The Internet ushered in a new era of performance marketing not only for online advertising, but also for traditional offline ad campaigns that are crafted to drive Web site commerce. In the latter instance, the big challenge is in being able to pinpoint exactly which offline ads are responsible for Web site hits, so that media choices and spending can be fully optimized.

It used to be only pure direct-response marketers that grappled with this challenge. But let's face it. If we're running TV commercials that contain a response mechanism in the form of an 800 number or a Web site URL, as most agencies do these days, we're all in direct marketing. Fortunately, the tools and techniques for correlating TV spots to spikes in Web site traffic have improved dramatically in the last 10 years. In this tough economic environment, agencies are looking for any and all ways to improve a client's Web traffic without a significant cash outlay. Just an additional 5% of traffic to a Web site can make a monumental improvement to a client's bottom line. But how do we increase traffic and sales without endangering or altering a client's brand awareness?



Let's say a marketer is running TV commercials that contain a response mechanism on the network news programs of ABC, CBS and NBC. Assume for the sake of this example that each program carries about the same cost per thousand (CPM). How exactly does one determine which network is generating more Web site traffic each time those commercials run? Sounds like black magic, but studying the habits of today's TV viewers and employing advanced analytics tools can yield eye-opening results. In the example above involving commercials on all three network news programs, it is possible to determine that NBC Network News is actually providing 25% more Web traffic compared with CBS and ABC. Armed with this knowledge, a savvy buyer would migrate share to NBC, thus increasing Web site activity without significantly increasing budget.

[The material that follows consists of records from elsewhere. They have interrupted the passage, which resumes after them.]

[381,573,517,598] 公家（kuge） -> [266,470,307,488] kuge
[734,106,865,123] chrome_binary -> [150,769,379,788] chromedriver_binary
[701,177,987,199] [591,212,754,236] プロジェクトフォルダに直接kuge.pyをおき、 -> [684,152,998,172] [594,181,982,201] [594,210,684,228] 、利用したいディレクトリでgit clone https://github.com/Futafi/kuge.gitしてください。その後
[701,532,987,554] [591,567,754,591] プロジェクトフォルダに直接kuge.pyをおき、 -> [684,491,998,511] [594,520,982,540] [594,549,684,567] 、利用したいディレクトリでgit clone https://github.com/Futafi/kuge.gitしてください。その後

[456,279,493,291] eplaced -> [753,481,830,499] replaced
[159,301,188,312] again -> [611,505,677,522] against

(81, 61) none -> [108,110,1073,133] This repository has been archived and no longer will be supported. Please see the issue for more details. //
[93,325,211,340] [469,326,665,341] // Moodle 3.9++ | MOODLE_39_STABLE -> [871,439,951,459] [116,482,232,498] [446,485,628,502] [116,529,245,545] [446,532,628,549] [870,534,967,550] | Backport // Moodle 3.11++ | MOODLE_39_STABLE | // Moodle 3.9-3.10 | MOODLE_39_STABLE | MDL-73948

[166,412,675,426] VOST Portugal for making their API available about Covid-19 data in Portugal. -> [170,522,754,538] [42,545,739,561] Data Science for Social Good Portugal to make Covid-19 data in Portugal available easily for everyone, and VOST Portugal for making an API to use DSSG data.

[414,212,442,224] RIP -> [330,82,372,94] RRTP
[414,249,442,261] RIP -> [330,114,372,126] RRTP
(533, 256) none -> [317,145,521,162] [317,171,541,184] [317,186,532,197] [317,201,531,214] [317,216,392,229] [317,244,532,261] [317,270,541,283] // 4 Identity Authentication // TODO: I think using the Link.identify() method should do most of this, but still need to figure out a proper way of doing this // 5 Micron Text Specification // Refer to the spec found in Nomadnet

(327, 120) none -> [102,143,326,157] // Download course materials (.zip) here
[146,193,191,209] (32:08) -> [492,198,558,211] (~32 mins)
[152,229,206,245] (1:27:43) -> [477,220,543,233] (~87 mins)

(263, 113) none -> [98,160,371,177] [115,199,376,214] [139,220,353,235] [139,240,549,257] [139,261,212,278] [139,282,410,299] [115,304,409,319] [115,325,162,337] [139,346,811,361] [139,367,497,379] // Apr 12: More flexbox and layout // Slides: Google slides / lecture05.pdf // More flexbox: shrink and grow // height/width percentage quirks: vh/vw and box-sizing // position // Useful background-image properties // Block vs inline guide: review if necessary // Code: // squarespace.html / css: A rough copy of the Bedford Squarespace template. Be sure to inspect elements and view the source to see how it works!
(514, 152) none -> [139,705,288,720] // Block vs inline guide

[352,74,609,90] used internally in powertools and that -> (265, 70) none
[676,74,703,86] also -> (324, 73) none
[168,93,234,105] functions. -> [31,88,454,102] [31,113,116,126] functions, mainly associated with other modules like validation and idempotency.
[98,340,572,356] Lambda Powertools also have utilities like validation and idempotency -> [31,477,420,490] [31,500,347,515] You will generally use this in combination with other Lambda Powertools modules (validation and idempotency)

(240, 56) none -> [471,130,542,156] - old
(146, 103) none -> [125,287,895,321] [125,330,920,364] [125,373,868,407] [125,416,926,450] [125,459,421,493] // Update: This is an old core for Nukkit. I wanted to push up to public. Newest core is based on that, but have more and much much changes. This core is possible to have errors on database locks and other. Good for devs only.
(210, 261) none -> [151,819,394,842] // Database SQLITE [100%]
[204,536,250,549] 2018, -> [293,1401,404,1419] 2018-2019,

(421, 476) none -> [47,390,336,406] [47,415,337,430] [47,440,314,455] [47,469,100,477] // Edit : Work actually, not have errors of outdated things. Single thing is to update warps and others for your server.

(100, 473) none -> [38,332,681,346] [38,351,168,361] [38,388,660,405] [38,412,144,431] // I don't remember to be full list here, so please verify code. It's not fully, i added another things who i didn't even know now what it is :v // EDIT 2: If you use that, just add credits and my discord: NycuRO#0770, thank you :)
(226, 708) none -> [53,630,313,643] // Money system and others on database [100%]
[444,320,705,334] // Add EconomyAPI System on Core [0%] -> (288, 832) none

It is only recently, because of the dramatic increase in laptops and desktop computers either being in the room where the consumer is viewing TV or in an adjacent room, that we have been able to actually see a significant spike on a Web site when a commercial airs. Different systems used by advertisers and agencies have different ways of attributing the spike. In the widely used CoreDirect, for example, one of the attribution models available measures the spike of responses using what is called an "attribution window." The attribution window looks at the proximity of the response to each spot to determine which spot is better at driving Web volume. By studying trends, we can gain confidence that one television program over another is consistently delivering more Web traffic.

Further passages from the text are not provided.